Press reports say that President Barack Obama intends to nominate Margaret A. Hamburg, a former New York City health commissioner, to lead Food and Drug Administration, according to the New York Times, Wall Street Journal, and Time. Joshua Sharfstein, the health commissioner of Baltimore, is expected to be chosen as deputy director. What do these choices mean for the pharmaceutical industry?

Observers say that Hamburg is largely well respected as a public health safety expert and is seen as a middle-ground choice between the pharmaceutical industry and consumer groups in the debate on whom should lead FDA.

Hamburg, a physician, was appointed by New York City (NYC) Mayor and Democrat David Dinkins as acting health commissioner in 1991, a position she retained in the next administration of Republican Ruldoph Giuliani. She left in 1997 to become assistant secretary for planning and evaluation at the US Department of Health and Human Services under the Clinton administration. She currently is a senior scientist at Nuclear Threat Initiative (NTI), a think tank formed by former Senator Sam Nunn and Ted Turner among others, and formerly served as vice-president for NTI’s biological program. As NYC health commissioner, she developed a tuberculosis-control program and increased child-immunization rates, and at HHS, she created a bioterrorism initiative and led planning for pandemic flu response, according to the New York Times article.

One interesting theory offered by some is that the possible nominations of Hamburg and Sharfstein may indicate potential organizational change at the agency. Peter J. Pitts, a former FDA associate commissioner and president and cofounder of the Center for Medicine in the Public Interest (CMPI), a nonprofit health-care policy firm, postulated in the New York Times article and on a CMPI blog that the move toward selecting Hamburg and Sharfstein may indicate an interest on the part of the Obama administration to divide the functions of FDA, with Hamburg using her health-safety expertise to become commissioner of food and Sharfstein leading a federal drug administration.
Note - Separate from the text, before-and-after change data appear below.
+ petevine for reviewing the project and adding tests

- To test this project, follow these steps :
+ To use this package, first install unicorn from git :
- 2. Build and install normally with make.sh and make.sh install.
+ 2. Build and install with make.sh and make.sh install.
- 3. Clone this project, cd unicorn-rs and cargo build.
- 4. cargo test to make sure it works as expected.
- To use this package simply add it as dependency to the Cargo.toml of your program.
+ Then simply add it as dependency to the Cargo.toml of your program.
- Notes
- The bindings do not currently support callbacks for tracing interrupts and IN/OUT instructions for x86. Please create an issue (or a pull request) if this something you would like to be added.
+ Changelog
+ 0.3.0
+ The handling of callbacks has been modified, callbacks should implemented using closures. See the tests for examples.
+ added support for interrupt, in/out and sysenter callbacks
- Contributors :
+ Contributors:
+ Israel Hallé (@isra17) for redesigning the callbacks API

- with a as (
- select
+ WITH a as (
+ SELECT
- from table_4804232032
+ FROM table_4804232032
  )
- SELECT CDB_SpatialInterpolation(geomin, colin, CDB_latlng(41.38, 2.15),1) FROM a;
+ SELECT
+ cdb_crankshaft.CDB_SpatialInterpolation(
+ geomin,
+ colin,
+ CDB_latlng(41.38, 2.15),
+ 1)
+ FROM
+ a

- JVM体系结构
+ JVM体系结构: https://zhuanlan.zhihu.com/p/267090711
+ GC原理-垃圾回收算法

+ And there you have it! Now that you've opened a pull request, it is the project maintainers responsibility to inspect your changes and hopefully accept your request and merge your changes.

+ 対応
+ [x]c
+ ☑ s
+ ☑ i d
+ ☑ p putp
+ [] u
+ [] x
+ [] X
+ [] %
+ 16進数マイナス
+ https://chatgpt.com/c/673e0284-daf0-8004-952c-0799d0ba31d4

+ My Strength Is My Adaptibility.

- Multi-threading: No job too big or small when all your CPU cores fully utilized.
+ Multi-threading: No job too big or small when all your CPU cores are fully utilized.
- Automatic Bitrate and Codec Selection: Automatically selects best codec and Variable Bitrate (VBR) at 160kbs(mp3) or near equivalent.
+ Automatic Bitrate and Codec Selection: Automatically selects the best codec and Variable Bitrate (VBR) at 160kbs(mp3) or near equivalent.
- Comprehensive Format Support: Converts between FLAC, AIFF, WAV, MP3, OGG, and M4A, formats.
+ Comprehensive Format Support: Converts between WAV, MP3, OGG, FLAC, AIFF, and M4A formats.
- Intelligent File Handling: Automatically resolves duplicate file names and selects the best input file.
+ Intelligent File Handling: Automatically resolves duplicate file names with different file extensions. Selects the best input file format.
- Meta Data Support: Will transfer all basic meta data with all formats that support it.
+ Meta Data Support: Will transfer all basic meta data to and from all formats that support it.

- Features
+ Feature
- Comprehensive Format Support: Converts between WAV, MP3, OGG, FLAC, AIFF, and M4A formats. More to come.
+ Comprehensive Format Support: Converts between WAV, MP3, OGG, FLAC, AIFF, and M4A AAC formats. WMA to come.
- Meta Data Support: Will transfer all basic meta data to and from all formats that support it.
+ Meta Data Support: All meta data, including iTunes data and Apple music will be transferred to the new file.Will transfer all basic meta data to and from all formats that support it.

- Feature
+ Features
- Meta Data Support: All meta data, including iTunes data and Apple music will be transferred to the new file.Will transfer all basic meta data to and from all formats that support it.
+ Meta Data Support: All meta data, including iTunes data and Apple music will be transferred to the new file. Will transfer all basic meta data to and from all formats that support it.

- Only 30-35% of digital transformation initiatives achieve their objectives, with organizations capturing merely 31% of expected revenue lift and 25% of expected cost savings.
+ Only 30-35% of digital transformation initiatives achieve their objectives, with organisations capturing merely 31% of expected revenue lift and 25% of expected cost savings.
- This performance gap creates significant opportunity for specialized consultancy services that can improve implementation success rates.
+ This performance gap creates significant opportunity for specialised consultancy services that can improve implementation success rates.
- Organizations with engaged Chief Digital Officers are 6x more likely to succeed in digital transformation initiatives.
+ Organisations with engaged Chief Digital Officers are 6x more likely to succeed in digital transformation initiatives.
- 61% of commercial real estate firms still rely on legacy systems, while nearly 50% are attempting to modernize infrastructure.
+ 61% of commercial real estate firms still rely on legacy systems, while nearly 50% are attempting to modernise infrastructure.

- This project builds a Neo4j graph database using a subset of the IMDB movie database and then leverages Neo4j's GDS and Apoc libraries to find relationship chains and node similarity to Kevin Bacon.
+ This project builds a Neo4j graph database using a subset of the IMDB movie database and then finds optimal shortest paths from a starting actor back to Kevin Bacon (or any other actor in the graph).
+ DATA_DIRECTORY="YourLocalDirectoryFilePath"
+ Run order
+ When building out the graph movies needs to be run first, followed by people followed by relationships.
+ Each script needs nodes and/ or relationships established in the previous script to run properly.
Sharfstein was reportedly considered for the top post at FDA by the administration, but was not a favored choice by industry, according to an article in the Wall Street Journal. In addition to serving as health commissioner for the city of Baltimore, he was a former staffer for Rep. Henry Waxman (D-CA), the chairman of the House Energy and Commerce Committee. The House Energy and Commerce Committee is the committee that held Congressional hearings in 2008 on the discussion draft of the Food and Drug Administration Globalization Act of 2008, which seeks improvements for FDA’s inspection process for drug-manufacturing facilities, and a bill on the matter has been introduced into this Congress. Waxman is also involved in proposed legislation that would create a regulatory pathway for follow-on biologics.

If Hamburg does indeed get the nod to lead FDA, she will be faced with the large task of restoring what is perceived as reduced public confidence in the agency. Over the last several years, FDA has faced ongoing criticism concerning its ability to effectuate drug-product safety, either through its clinical evaluations in the drug-approval process, such as in the high-profile case of “Vioxx” (rofecoxib), or adequately regulating manufacturers and the inspection of their facilities, particularly offshore manufacturers, as in the case of contaminated heparin. The next FDA commissioner will not only have to restore public confidence but also navigate ongoing pressures in resource allocation and funding in meeting the mission of the agency.